Second stage of painting

 

 

 

 

I used lots of colour for the plunging shape – pinks, golds, browns, some red. I made several attempts to get this sense of movement using large brushes and lots of colour – blues first and then splashes of white for the water. It’s coming together here but I’m not happy with the top part. It doesn’t feel like a cold place yet. The next image below is the piece as I have left it.

 

 

Finished painting by Deborah Watkins

 

 

 

I used a broad brush, some white paint and some charcoal to work up the sky and I’ve darkened the water at the base of the painting. Now I think it feels like snow and the depths feel like murk. I’ll let the paint dry before I decide whether to add any more to it. What do you think?

Welcome Back! Seascape in Progress

I’m back after my short break and I’ve returned to the sea to do some painting..

I started this one with the idea of setting up some kind of contrast between the bright shore line and the darker water out to sea. This is how it began below.

The sky takes up less than a third of the page so the emphasis is very much on the water.
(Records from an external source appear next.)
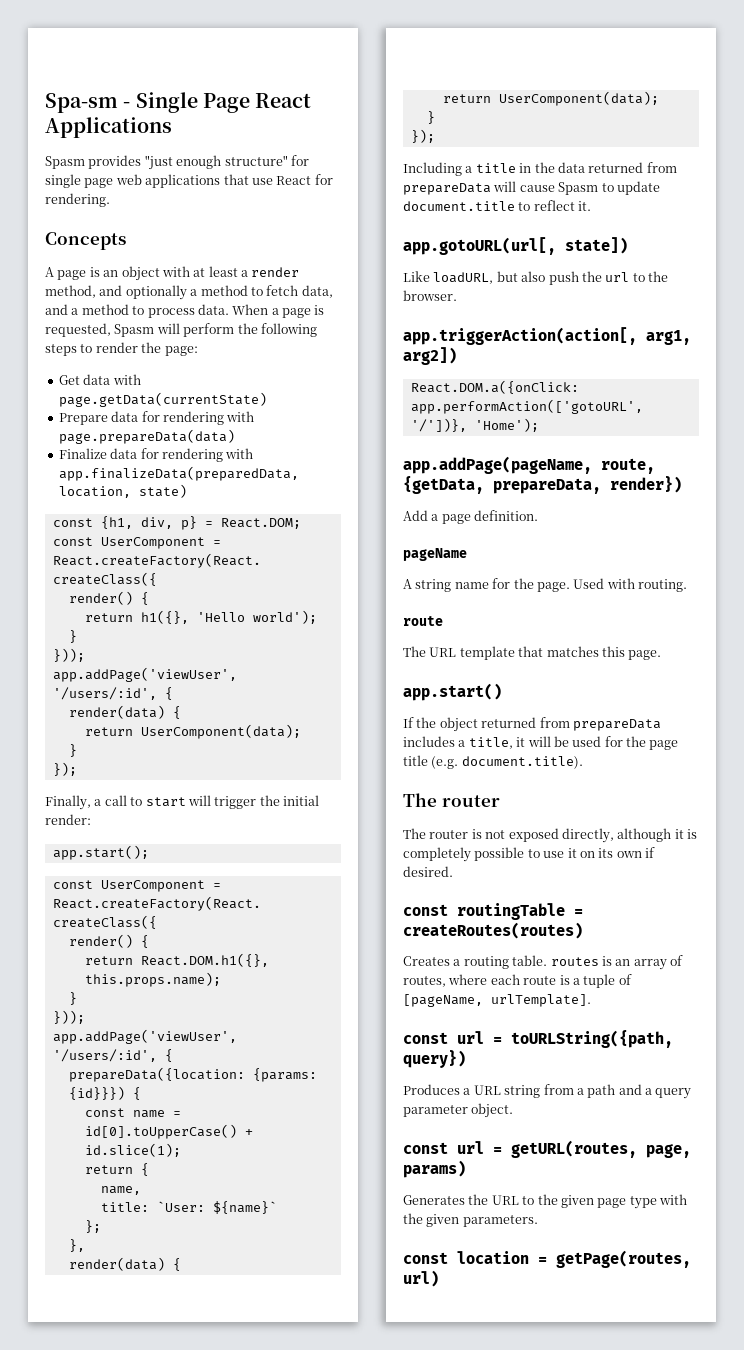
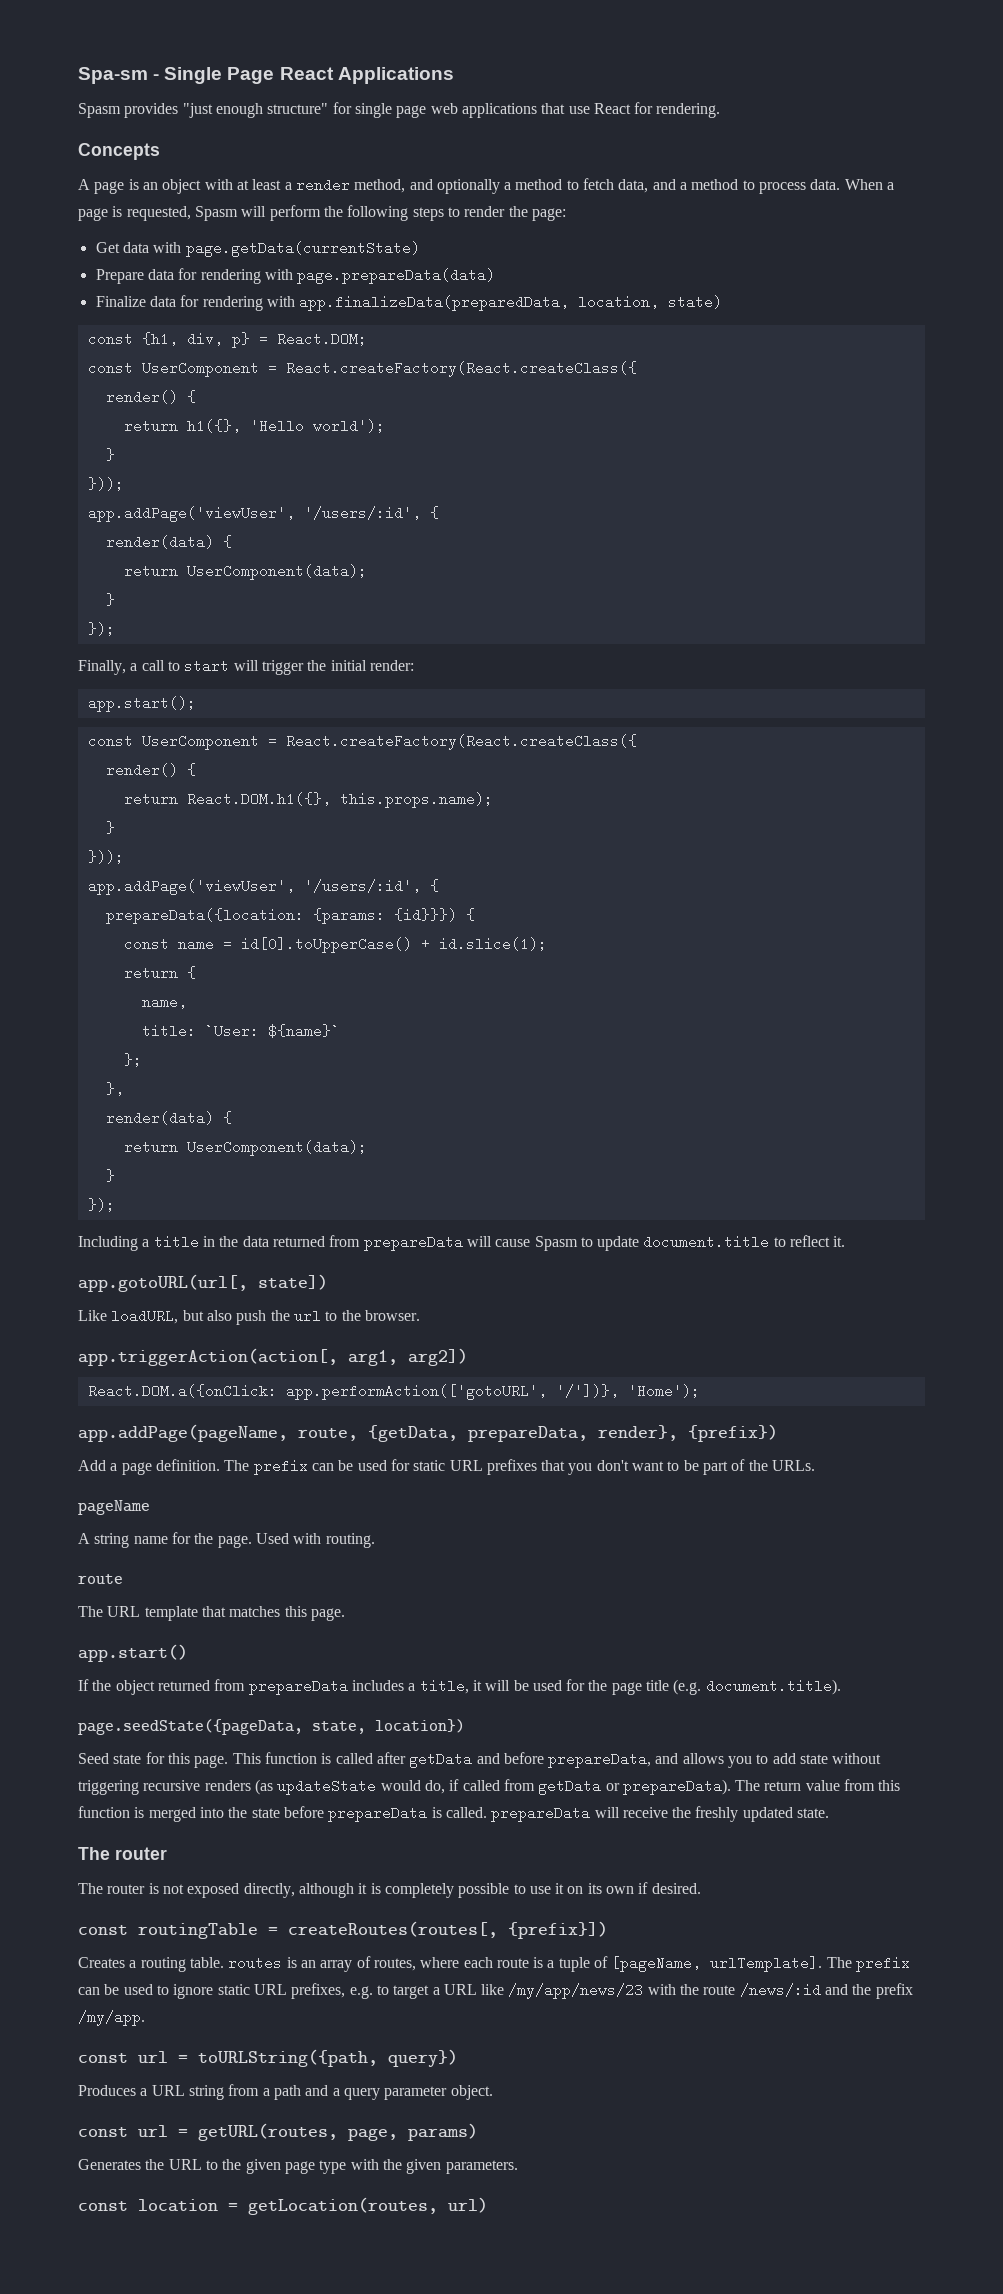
- app.addPage(pageName, route, {getData, prepareData, render})
+ app.addPage(pageName, route, {getData, prepareData, render}, {prefix})
+ The prefix can be used for static URL prefixes that you don't want to be part of the URLs.
+ page.seedState({pageData, state, location})
+ Seed state for this page. This function is called after getData and before prepareData, and allows you to add state without triggering recursive renders (as updateState would do, if called from getData or prepareData). The return value from this function is merged into the state before prepareData is called. prepareData will receive the freshly updated state.
- const routingTable = createRoutes(routes)
+ const routingTable = createRoutes(routes[, {prefix}])
+ The prefix can be used to ignore static URL prefixes, e.g. to target a URL like /my/app/news/23 with the route /news/:id and the prefix /my/app.
- const location = getPage(routes, url)
+ const location = getLocation(routes, url)

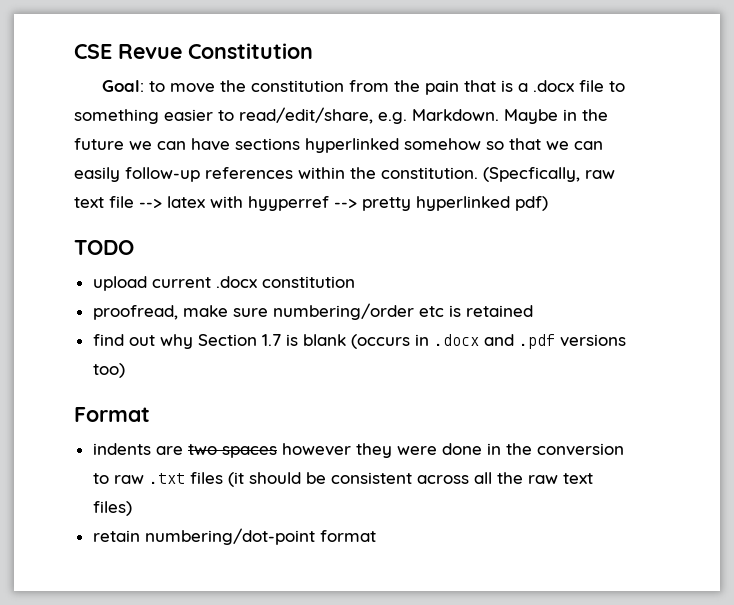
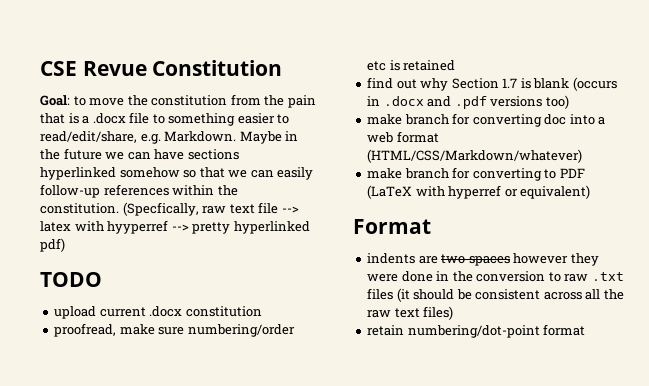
+ make branch for converting doc into a web format (HTML/CSS/Markdown/whatever)
+ make branch for converting to PDF (LaTeX with hyperref or equivalent)

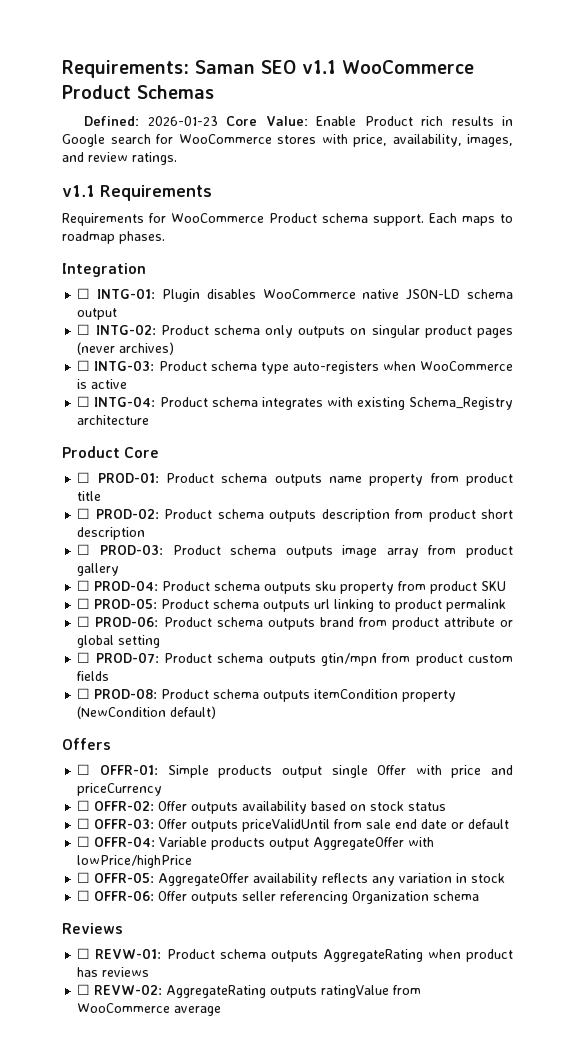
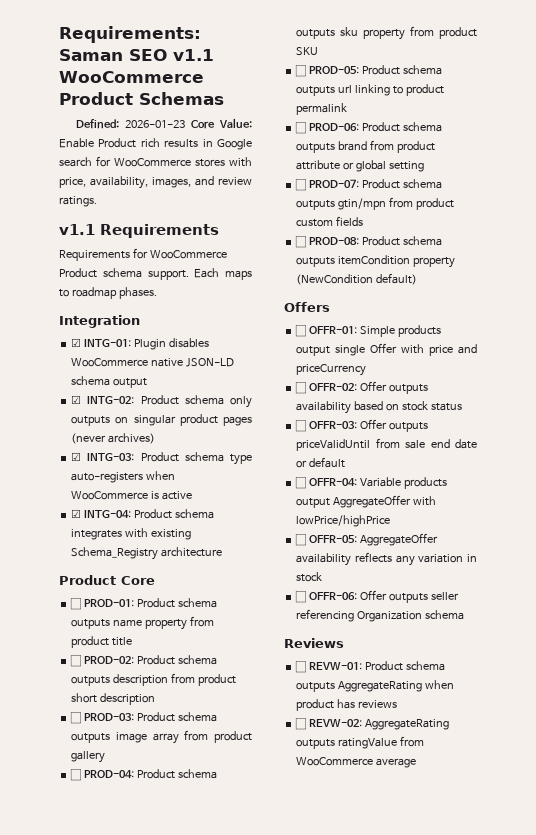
- ☐ INTG-01: Plugin disables WooCommerce native JSON-LD schema output
+ ☑ INTG-01: Plugin disables WooCommerce native JSON-LD schema output
- ☐ INTG-02: Product schema only outputs on singular product pages (never archives)
+ ☑ INTG-02: Product schema only outputs on singular product pages (never archives)
- ☐ INTG-03: Product schema type auto-registers when WooCommerce is active
+ ☑ INTG-03: Product schema type auto-registers when WooCommerce is active
- ☐ INTG-04: Product schema integrates with existing Schema_Registry architecture
+ ☑ INTG-04: Product schema integrates with existing Schema_Registry architecture

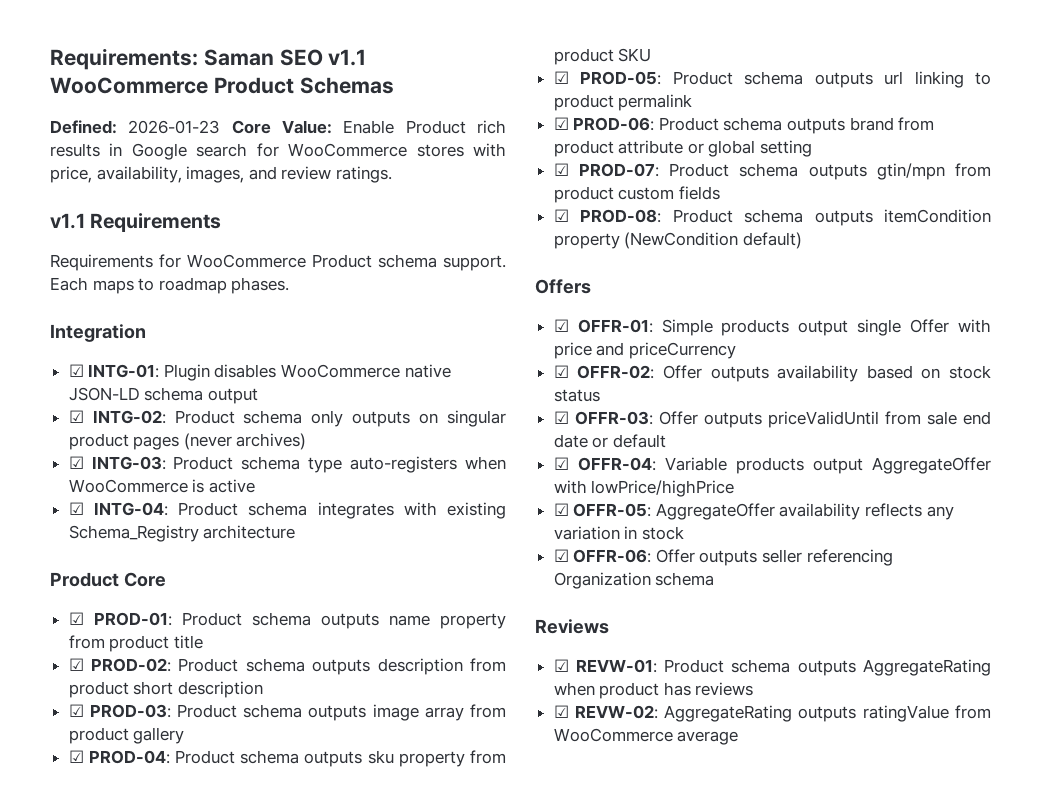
- ☐ PROD-01: Product schema outputs name property from product title
+ ☑ PROD-01: Product schema outputs name property from product title
- ☐ PROD-02: Product schema outputs description from product short description
+ ☑ PROD-02: Product schema outputs description from product short description
- ☐ PROD-03: Product schema outputs image array from product gallery
+ ☑ PROD-03: Product schema outputs image array from product gallery
- ☐ PROD-04: Product schema outputs sku property from product SKU
+ ☑ PROD-04: Product schema outputs sku property from product SKU
- ☐ PROD-05: Product schema outputs url linking to product permalink
+ ☑ PROD-05: Product schema outputs url linking to product permalink
- ☐ PROD-06: Product schema outputs brand from product attribute or global setting
+ ☑ PROD-06: Product schema outputs brand from product attribute or global setting
- ☐ PROD-07: Product schema outputs gtin/mpn from product custom fields
+ ☑ PROD-07: Product schema outputs gtin/mpn from product custom fields
- ☐ PROD-08: Product schema outputs itemCondition property (NewCondition default)
+ ☑ PROD-08: Product schema outputs itemCondition property (NewCondition default)
- ☐ OFFR-01: Simple products output single Offer with price and priceCurrency
+ ☑ OFFR-01: Simple products output single Offer with price and priceCurrency
- ☐ OFFR-02: Offer outputs availability based on stock status
+ ☑ OFFR-02: Offer outputs availability based on stock status
- ☐ OFFR-03: Offer outputs priceValidUntil from sale end date or default
+ ☑ OFFR-03: Offer outputs priceValidUntil from sale end date or default
- ☐ OFFR-04: Variable products output AggregateOffer with lowPrice/highPrice
+ ☑ OFFR-04: Variable products output AggregateOffer with lowPrice/highPrice
- ☐ OFFR-05: AggregateOffer availability reflects any variation in stock
+ ☑ OFFR-05: AggregateOffer availability reflects any variation in stock
- ☐ OFFR-06: Offer outputs seller referencing Organization schema
+ ☑ OFFR-06: Offer outputs seller referencing Organization schema
- ☐ REVW-01: Product schema outputs AggregateRating when product has reviews
+ ☑ REVW-01: Product schema outputs AggregateRating when product has reviews
- ☐ REVW-02: AggregateRating outputs ratingValue from WooCommerce average
+ ☑ REVW-02: AggregateRating outputs ratingValue from WooCommerce average

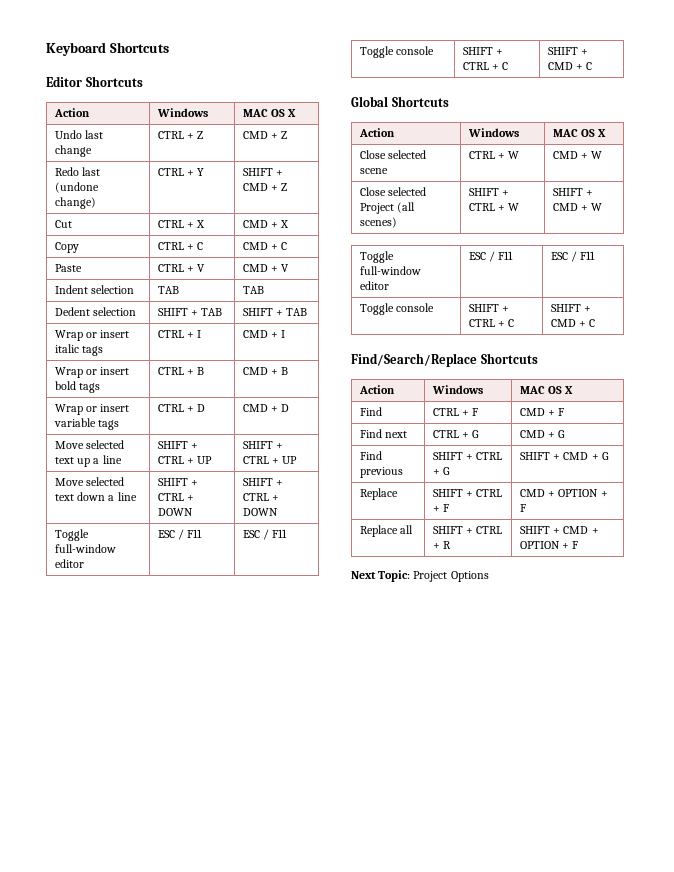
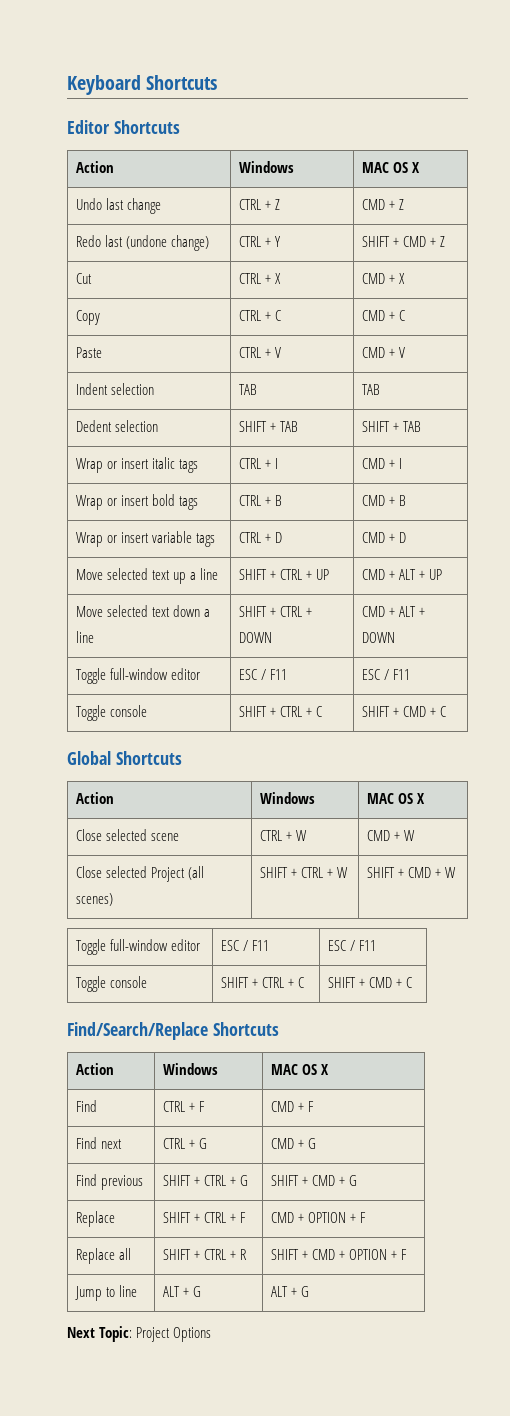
- Move selected text up a line | SHIFT + CTRL + UP | SHIFT + CTRL + UP
+ Move selected text up a line | SHIFT + CTRL + UP | CMD + ALT + UP
- Move selected text down a line | SHIFT + CTRL + DOWN | SHIFT + CTRL + DOWN
+ Move selected text down a line | SHIFT + CTRL + DOWN | CMD + ALT + DOWN
+ Jump to line | ALT + G | ALT + G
I’ve used a touch of red on the island shape and some charcoal in the foreground to suggest some rock shapes. The rest of the colour is a mixture of acrylic paint and ink.

 

Seascape first stage

 

 

 

This is the next stage below. I’ve used lots of bright colour near the shore line – turquoise, green and some pink. I find the colours of the sea seductive and inviting near the shore and I want to play this against the water further out towards the horizon where it becomes mysterious and dangerous.

 

seascape stage 2

 

 

 

The next image is exactly the same but taken a couple of days later. The paint has ‘settled’ and some of the thin layers in the foreground have shrunk a bit as they have dried. The colours have dulled a little too but I’ll bring them back later when I varnish the finished piece.

 

seascape - paint dry

 

 

 

This is the finished painting below. I tidied up the horizon line and added a bit more purple to the island shape. I also used some more paint and charcoal on the rocks. Once the paint was dry, I varnished the whole thing.

I’m happy enough with this one – it needed very little adjustment after the first sitting so I think it has an energy that reflects how it was made. I like the way the paint and charcol bled together in the foreground into these watery shapes that look like seaweed.

 

 

Finished Seascape

 

 

 

Do you think the contrast works here? What does the sea mean to you?